At risk of potentially spoiling my personal evals, I’ll also include examples of questions that I ask the AIs. The most recent models tend either to talk around the subject at length without “understanding” the core question, or addressing it, or they index heavily on a website or blog post that discusses the subject, sometimes even written by me. Neither approach is satisfactory, since I’m looking to help the models create or discover real insights about our world. Obviously these questions refer heavily to areas of my personal obsession and contrarianism!

  • What is the most powerful nuclear reactor I can fit into a single Starship to be deployed on Mars, in terms of electrical output?
  • Conventional wisdom calls for a massive expansion of the electrical grid to enable decarbonization of our electricity supply, but may not have priced in recent information on falling battery costs. In what sense do batteries and the grid compete and where does the true equilibrium lie?
  • Median lunar dust size is on the order of 100 microns, indicating that impact gardening results in some kind of “stable attractor” phenomenon. These particles are much larger than Mars dust, for example. Derive from first principles what the stable attractor on the Moon should be, and relate it to fundamental physical properties of matter and the solar system. I want something like Wein’s Law, I don’t need the full Boltzmann distribution.
  • When SpaceX figures out the Starship heatshield, what will the answer be?
  • How to desalinate sea water for $99/acre-foot, assuming no special financing or unobtainium?
  • Under what assumptions could a nuclear-electric propelled spacecraft out-accelerate a solar sail in the inner solar system?
  • What is the biochemical explanation for why arboreal squirrels live ten times longer than ground squirrels? (I know it’s downstream of selective pressure and predation, in terms of evolution, but that’s not a biochemical mechanism explanation.)

The Method

The method is called “the seven Ds and the little s”, comprising (in descending order of importance) Diagram, Directions, Definitions, Diagnosis, Derivation, Determination, Dimensions, and substitution.

1. A good diagram captures necessary information and consumes about half a page. The process of drawing a diagram activates the brain’s spatial reasoning capacities and prevents hasty or panicked assumptions. LLMs are bootstrapped on text rather than hunting animals on the African savanna, so may need to perform “problem translation” in some other paradigm, but the key thing is to create numerous hooks into the powerful, intuitive mechanisms of thought.

2. Directions establish the local coordinate system, so that all quantities are defined in a consistent frame of reference.

3. Definitions unambiguously assign symbols to concepts or quantities such as length or mass, and help expedite algebraic manipulation later. 90% of this is following conventions but it’s also an essential part of summarizing and communicating the chain of reasoning necessary to identify and solve the problem. Creating a self-consistent symbolic ontology is also a reliable way to identify and avoid definitional inconsistencies and other sources of confusion.

    At the end of the first three steps, the problem has been summarized and read into memory. This may seem pointless or obvious, but asking the right question is often the hardest part of solving open or poorly defined problems. What is the relevant figure of merit? How is optimal defined?

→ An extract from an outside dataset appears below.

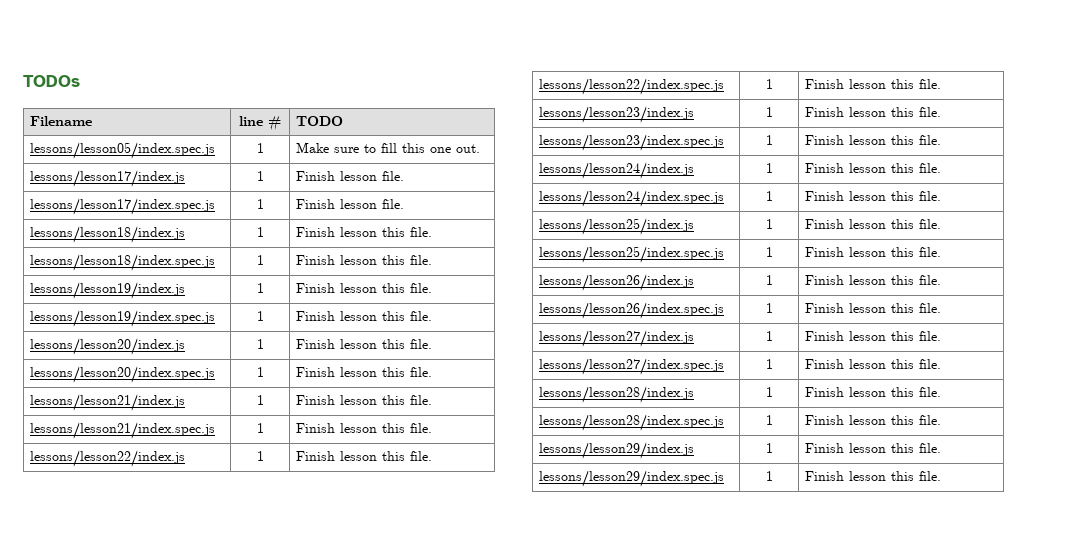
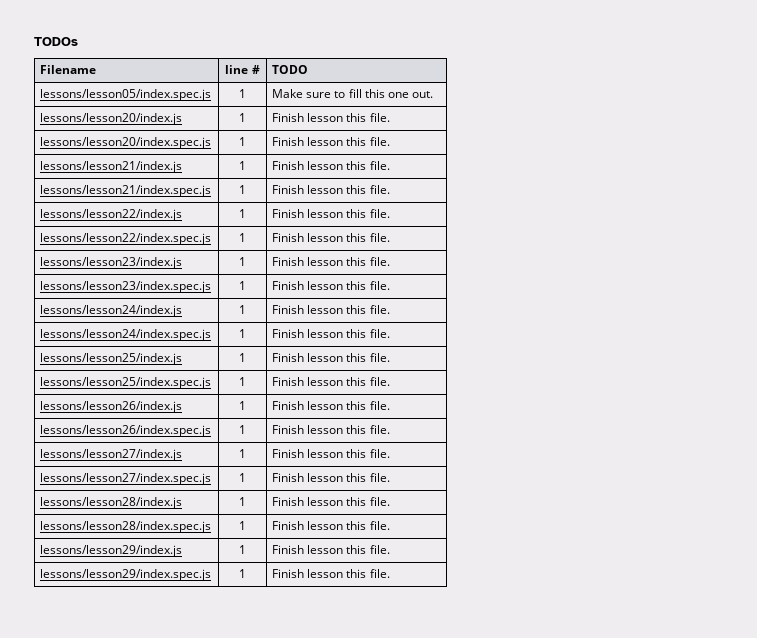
[30,170,186,187] [256,171,264,181] [296,171,405,181] [30,198,216,215] [256,199,264,209] [296,199,405,209] [30,226,186,243] [256,227,264,237] [296,227,433,237] [30,254,216,271] [256,255,264,265] [296,255,433,265] [30,282,186,299] [256,283,264,293] [296,283,433,293] [30,310,216,327] [256,311,264,321] [296,311,433,321] // lessons/lesson17/index.js | 1 | Finish lesson file. // lessons/lesson17/index.spec.js | 1 | Finish lesson file. // lessons/lesson18/index.js | 1 | Finish lesson this file. // lessons/lesson18/index.spec.js | 1 | Finish lesson this file. // lessons/lesson19/index.js | 1 | Finish lesson this file. // lessons/lesson19/index.spec.js | 1 | Finish lesson this file. -> (433, 94) none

    4. Diagnosis is the fourth step, and consists of a single phrase summary of the physical principle used to solve the problem, such as application of a conserved quantity or a vector algebra bash. Usually, the more fundamental the principle, the better. There are about 20 different well-developed methods to solve physics problems, but the top four or five will handily apply to 95% of problems. With enough prompting, the LLMs will usually guess correctly which physical principle is at hand, which means that by the conventional grading process, they’re not quite scraping a pass.

    5. Derivation takes fundamental physical equations, of which there are about ten, and transforms them into the necessary form for the problem at hand. For example, rather than memorize the moment of inertia for hundreds of different shapes, one would memorize the general formula and, in the Derivation step, solve an integral to give the desired version. The fundamental equations are linked to the diagnosis. Derivation is complete when the textbook formula has been reproduced from fundamental physical principles. This is distinct from pattern matching across a large library of formulas, plugging in numerical values, and hoping that the answer is correct. “Plug and chug” is always wrong, even if the numbers are accidentally correct.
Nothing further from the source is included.